The Latest: Sea rescue group says Malta will take 44 ashore

German humanitarian group Sea-Eye says the crew of its ship rescued 44 people from a wooden boat in the Mediterranean Sea

ROME -- The Latest on Europe's response to mass migration (all times local):

11:30 p.m.

German humanitarian group Sea-Eye says the crew of its ship rescued 44 people from a wooden boat in the Mediterranean Sea.

The sea rescue group says its ship, the Alan Kurdi, picked the boat passengers up on Monday "in cooperation with Maltese authorities."

Sea-Eye's ship last week rescued 65 African migrants who were allowed to go to Malta, where the government has sometimes resisted giving rescue ships permission to enter island nation's ports.

The German aid group says a Maltese navy ship would also be taking the people rescued Monday ashore.


9:00 p.m.

Morocco's state-run news agency has reported that 271 migrants on 18 makeshift boats attempting to cross the Mediterranean Sea to Europe were rescued over the weekend.

A Moroccan military official told The Associated Press on Monday that the rescued passengers included 23 women and three unaccompanied minors who were in distress.

The official spoke on condition of anonymity as he was not authorized to speak to the media.

With the sea route from Libya to Italy increasingly blocked by Libyan coast guard crews as part of a deal with the European Union, Morocco has become a major departure point for African migrants trying to reach Europe.

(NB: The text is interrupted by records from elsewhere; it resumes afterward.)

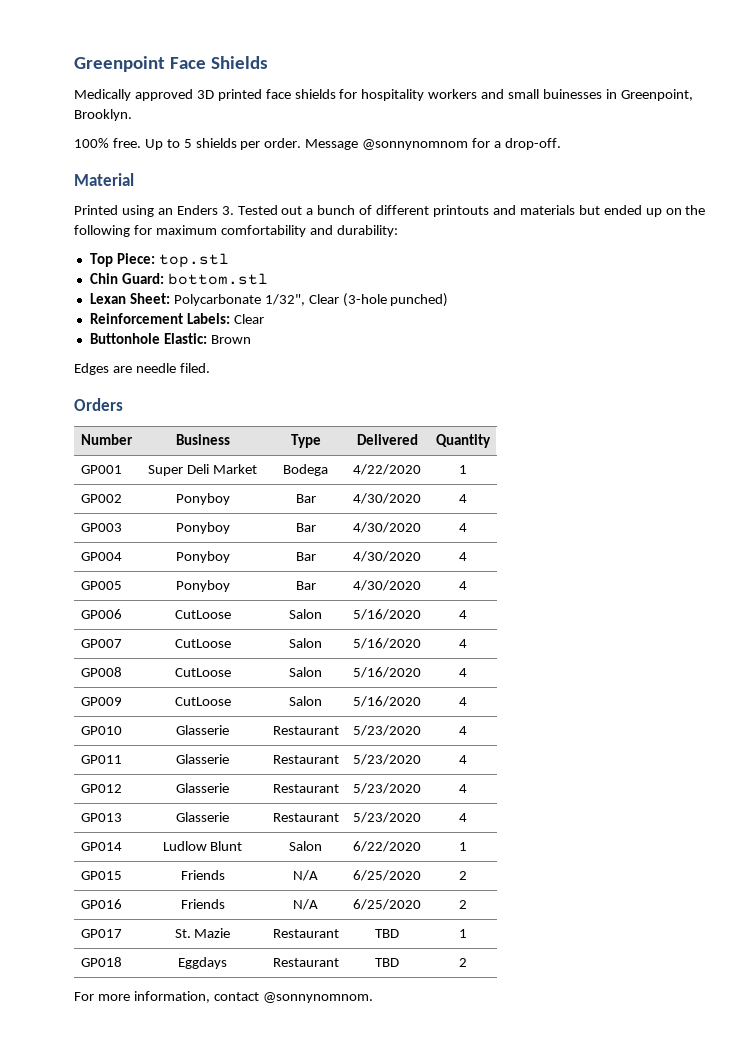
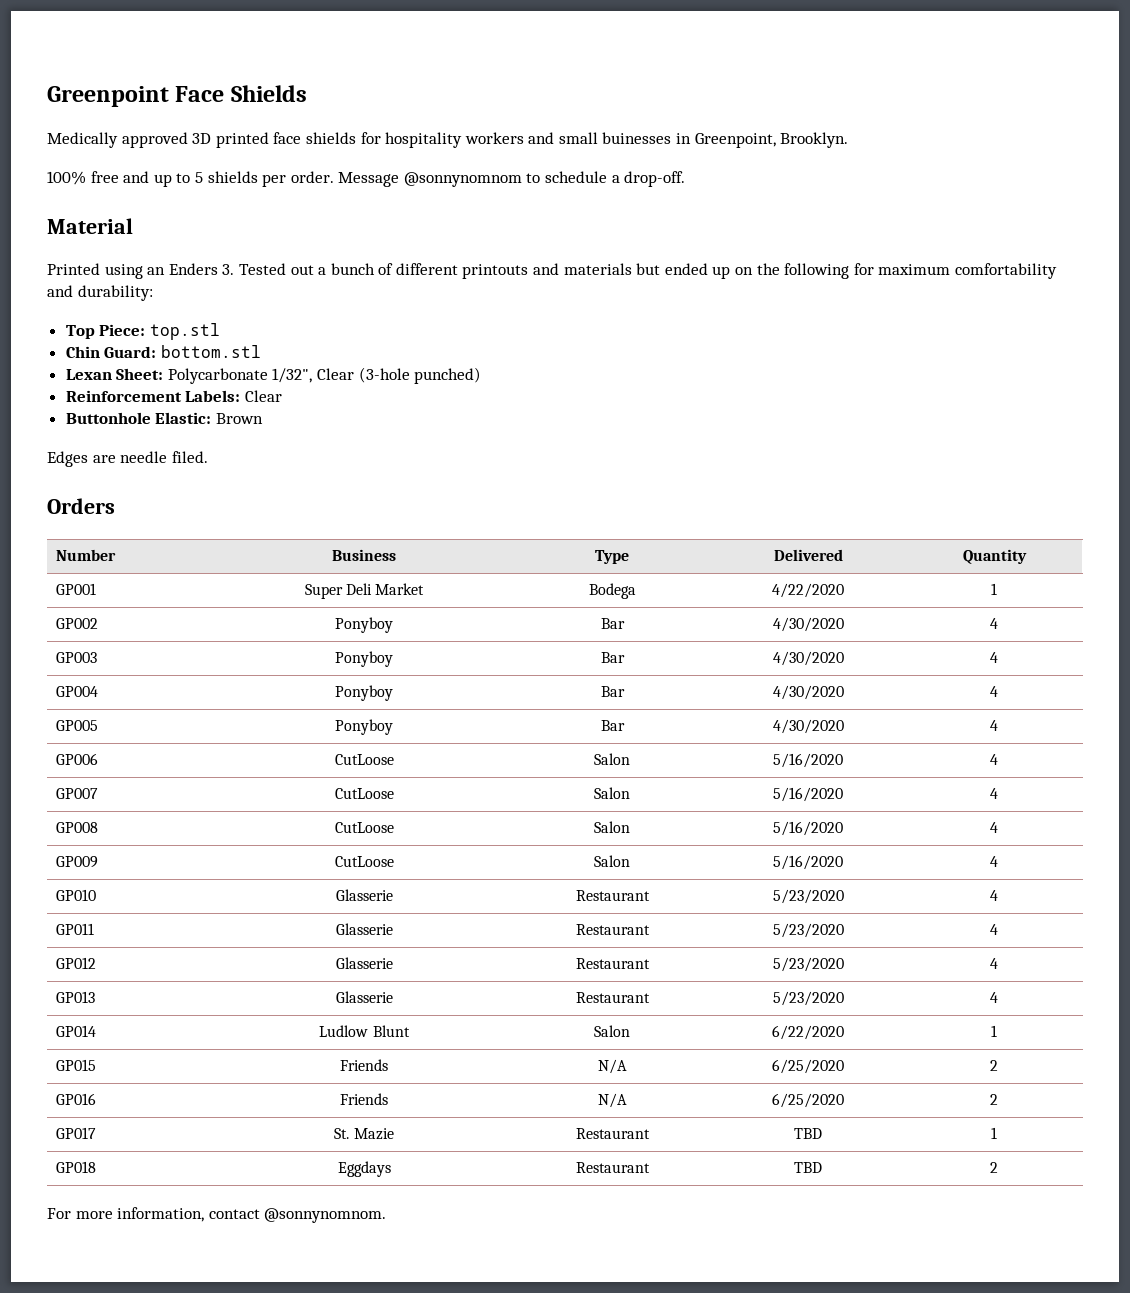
- 100% free. Up to 5 shields per order.
+ 100% free and up to 5 shields per order.
- Message @sonnynomnom for a drop-off.
+ Message @sonnynomnom to schedule a drop-off.

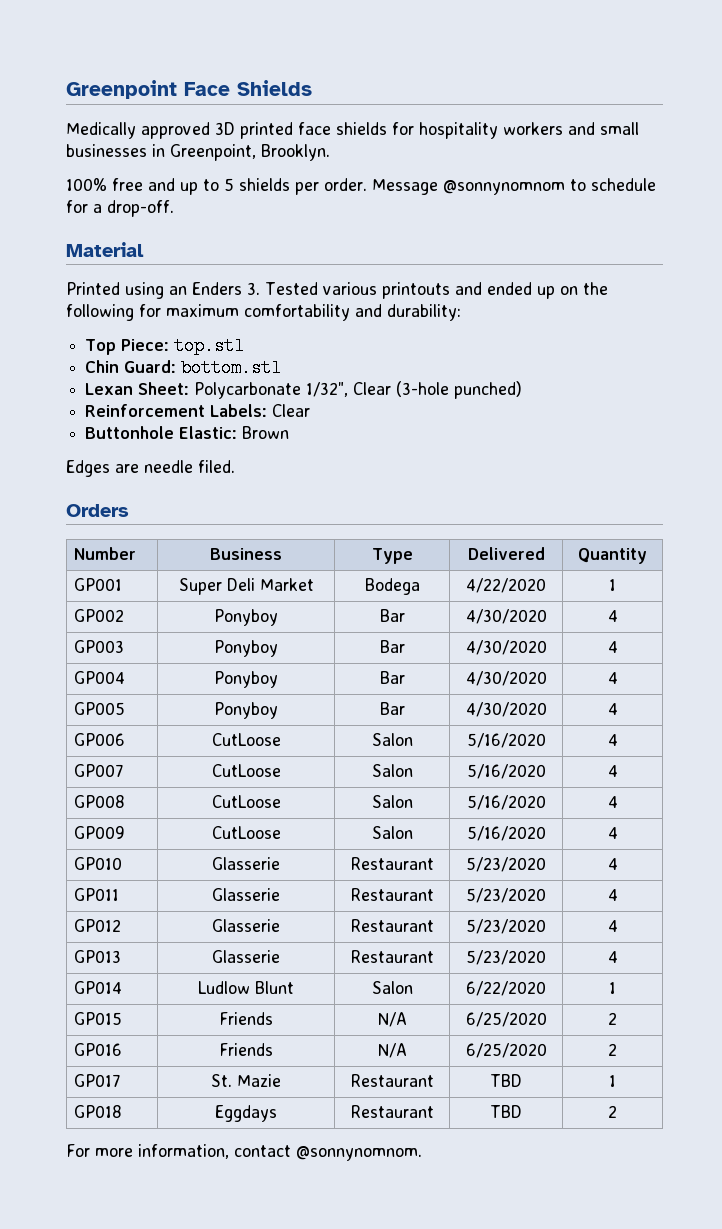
- Medically approved 3D printed face shields for hospitality workers and small buinesses in Greenpoint, Brooklyn.
+ Medically approved 3D printed face shields for hospitality workers and small businesses in Greenpoint, Brooklyn.
- Message @sonnynomnom to schedule a drop-off.
+ Message @sonnynomnom to schedule for a drop-off.
- Printed using an Enders 3. Tested out a bunch of different printouts and materials but ended up on the following for maximum comfortability and durability:
+ Printed using an Enders 3. Tested various printouts and ended up on the following for maximum comfortability and durability:

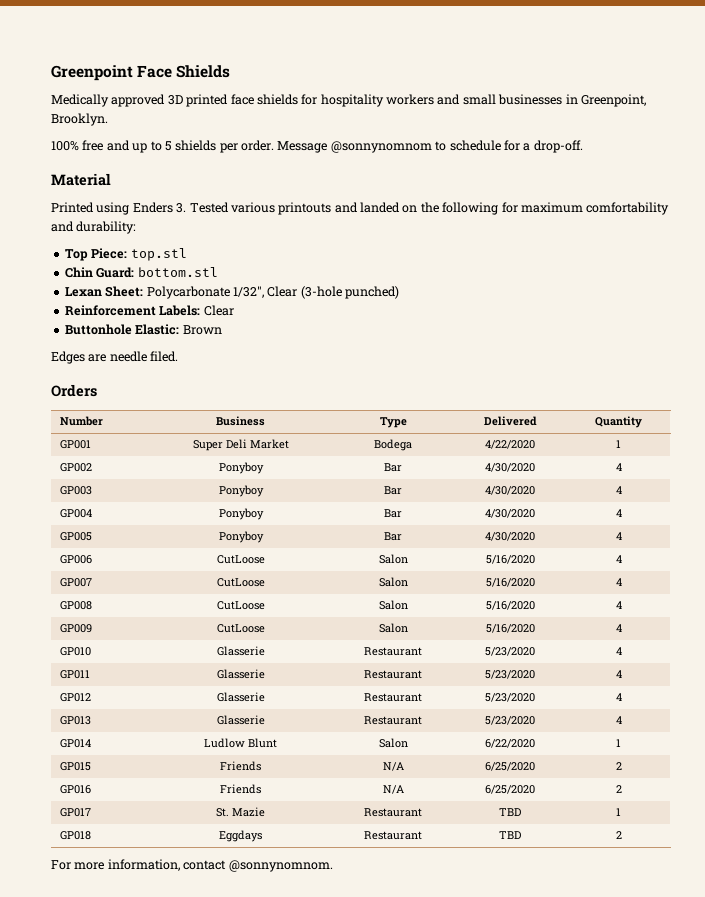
- Printed using an Enders 3. Tested various printouts and ended up on the following for maximum comfortability and durability:
+ Printed using Enders 3. Tested various printouts and landed on the following for maximum comfortability and durability:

Authorities in Morocco reported that a Royal Navy vessel rescued another 330 migrants Friday trying to cross the Strait of Gibraltar in unseaworthy boats.

Moroccan authorities say about 25,000 migrants trying to reach Spain have been stopped so far this year.

—By Amira El Masaiti in Rabat


1:00 p.m.

Pope Francis has prayed for migrants in a special Mass, saying they are people and not just a social issue.

The Mass, celebrated in St. Peter's Basilica on Monday, marked the sixth anniversary of the pope's visit to the Italian island of Lampedusa on July 8, 2013.

Francis had been pope for only four months when he made the surprise visit, his first pastoral visit outside Rome.

The island, halfway between Sicily and the North African coast, has become one of the main European points of entry for migrants and refugees trying to cross the Mediterranean to reach Europe.

The pope said "they are persons. These are not mere social or migrant issues. They are the symbol of all those rejected by today's globalized society."